Oculus Rift Virgin user, 2 day report.

I find it puzzling. Why do you insist on using the mouse if you already have some galmap controls on HOTAS? Just bind the required cam pitch controls (see my controls reference I posted a while ago in this thread, use modifiers if you lack buttons), and there is absolutely no need to use the mouse for galmap anymore. UI tab next / tab previous can switch you from the left "long" menu tabs (realistic, map, pp) to "system" tabs (select, plot route, etc.) - there is absolutely no need to take your hands off the hotas.

As for typing, I find the "nose gap" both Rift and Vive have can help you with it, but that said I type for a living (programmer). I sometimes find it easier to use the gap to quicker find the F and J keys which have touch markers on them, than "immersion breaking" blind groping at the keys and type-and-miss if my keyboard is at weird angle. I do not use it for typing per se.
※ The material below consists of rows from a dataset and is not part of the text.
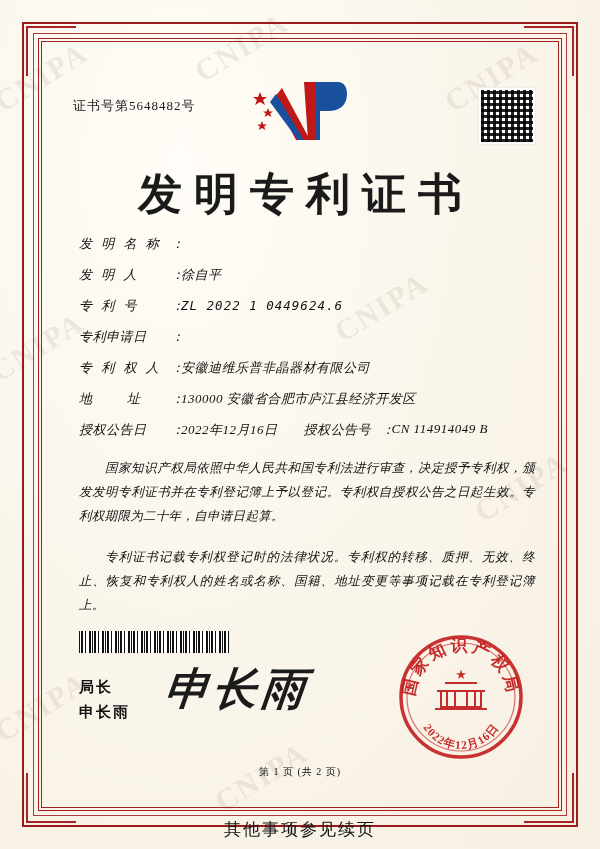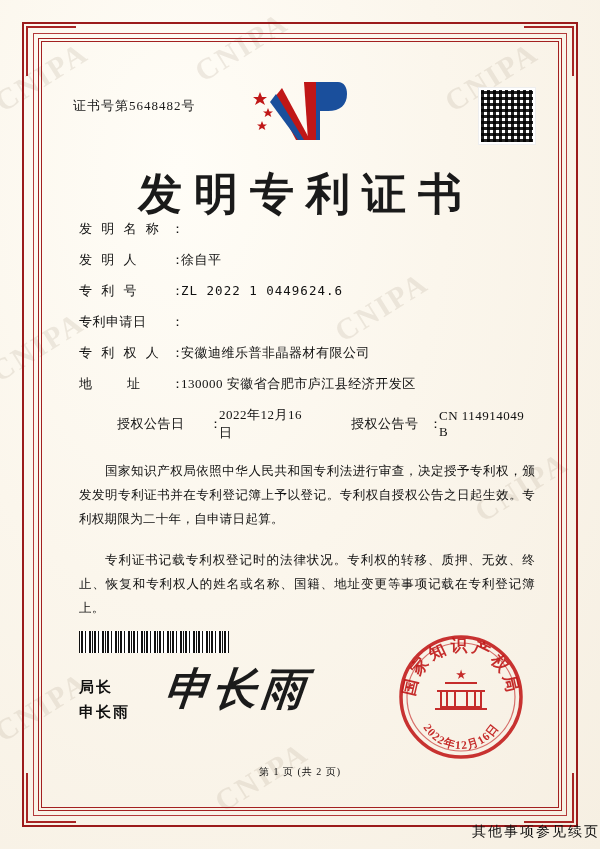--- a/index.html
+++ b/index.html
@@ -82,7 +82,7 @@
     text-indent:12px;
   }
   .fields{
-    position:absolute;left:24px;right:10px;top:160px;
+    position:absolute;left:24px;right:10px;top:175px;font-style:italic;
   }
   .row{
     display:flex;align-items:baseline;

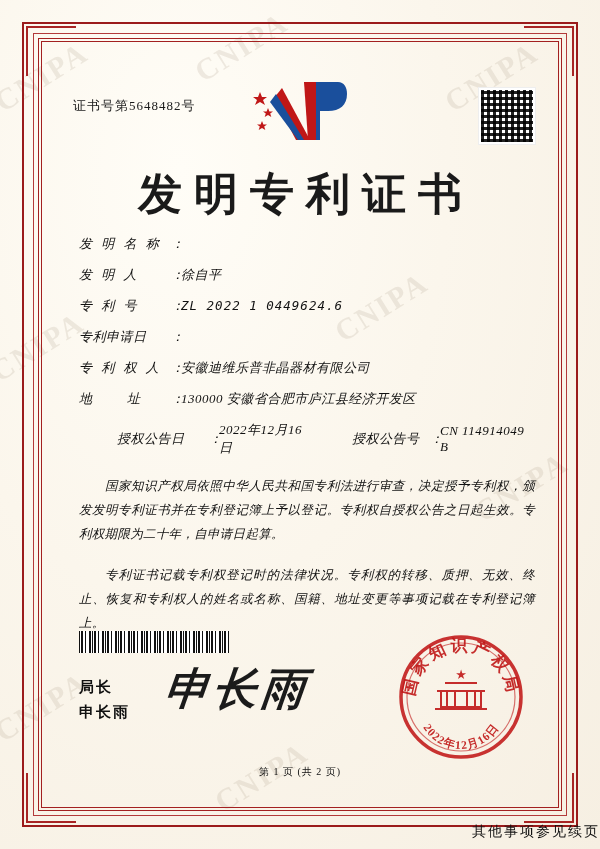--- a/index.html
+++ b/index.html
@@ -100,7 +100,7 @@
   .value{flex:1;letter-spacing:0.5px;}
   .value.mono{font-family:"DejaVu Sans Mono","Liberation Mono",monospace;font-size:12.5px;letter-spacing:1px;}
   .row-split{display:flex;align-items:baseline;}
-  .row-split .seg{display:flex;align-items:center;margin-left:38px;}
+  .row-split .seg{display:flex;align-items:flex-start;}
   .seg2{margin-left:26px;}
   .seg2 .label{width:78px;flex:0 0 78px;}
 

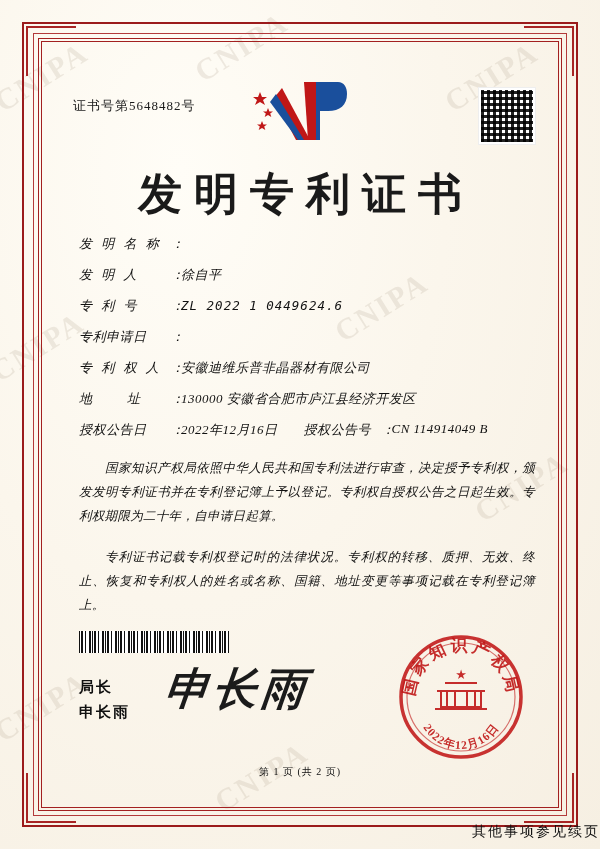--- a/index.html
+++ b/index.html
@@ -146,9 +146,9 @@
   }
   .footer-note{
     position:absolute;left:0;right:0;bottom:8px;
-    text-align:right;
-    font-family:"Liberation Serif",serif;
-    font-size:14px;color:#111;letter-spacing:2px;
+    text-align:center;
+    font-family:"Liberation Serif",serif;
+    font-size:17px;color:#111;letter-spacing:2px;
   }
 </style>
 </head>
You're right, there's no need to use the mouse.

But personally, I find the mouse to be far faster for the large-scale rotation and translation and zooming with the mouse wheel is more intuitive.

I can rotate, pan and zoom in on a system, do the final star select with the hotas throttle controls (strafe left/right/fwd/back) and select the menu (plot route etc) with the mouse pointer, all pretty fluidly.
My mouse sits right beside my Warthog joystick, so I can switch between mouse and stick without thinking.

I use the Hotas hats for all GUI menu hopping etc in space (apart from the station boards, where I can use the mouse or hotas equally.

Yes, I peep out from the Rift nose-gap too. Slowly returning to touch-typing.
 
But personally, I find the mouse to be far faster for the large-scale rotation and translation and zooming with the mouse wheel is more intuitive. I can rotate, pan and zoom in on a system, do the final star select with the hotas throttle controls (strafe left/right/fwd/back) and select the menu (plot route etc) with the mouse pointer, all pretty fluidly.

To each of their own I guess. For large scale operations I zoom out a bit (same with system map), it's much quicker that way. For cam rotation and forward/backward I have the normal joy axis, up down bound to pedals, rocker for zoom in and zoom out, and some modifier for pitch, as the galmap often "forgets" the pitch setting in VR. For UI selecting - I have stick buttons bound to tab next/prev, hat for directional left-right-top-down movement and use that exclusively. For me it is working almost flawlessly besides some botched occassional jump from one menu "side" to another :)

I also realised that I posted my controls and instructional video in another of these "I'm new to VR" threads, so here is a link https://forums.frontier.co.uk/showt...got-the-vive?p=5250000&viewfull=1#post5250000 and the vid: [video=youtube;v5jG1w_YkDY]https://www.youtube.com/watch?v=v5jG1w_YkDY[/video]
 
You're right, there's no need to use the mouse.

But personally, I find the mouse to be far faster for the large-scale rotation and translation and zooming with the mouse wheel is more intuitive.

I can rotate, pan and zoom in on a system, do the final star select with the hotas throttle controls (strafe left/right/fwd/back) and select the menu (plot route etc) with the mouse pointer, all pretty fluidly.
My mouse sits right beside my Warthog joystick, so I can switch between mouse and stick without thinking.

I use the Hotas hats for all GUI menu hopping etc in space (apart from the station boards, where I can use the mouse or hotas equally.

I use it identically. While I could use the HOTAS exclusively if I wanted to, the mouse is faster. Hotas speed is limited, mouse drag speed is not.

For those that have never tried, there are (at least?) three drag modes depending on which mouse button(s) you hold down - left, right or both. A light tap on the joystick selects the system. Suggest you try it at least once (before rejecting it :)).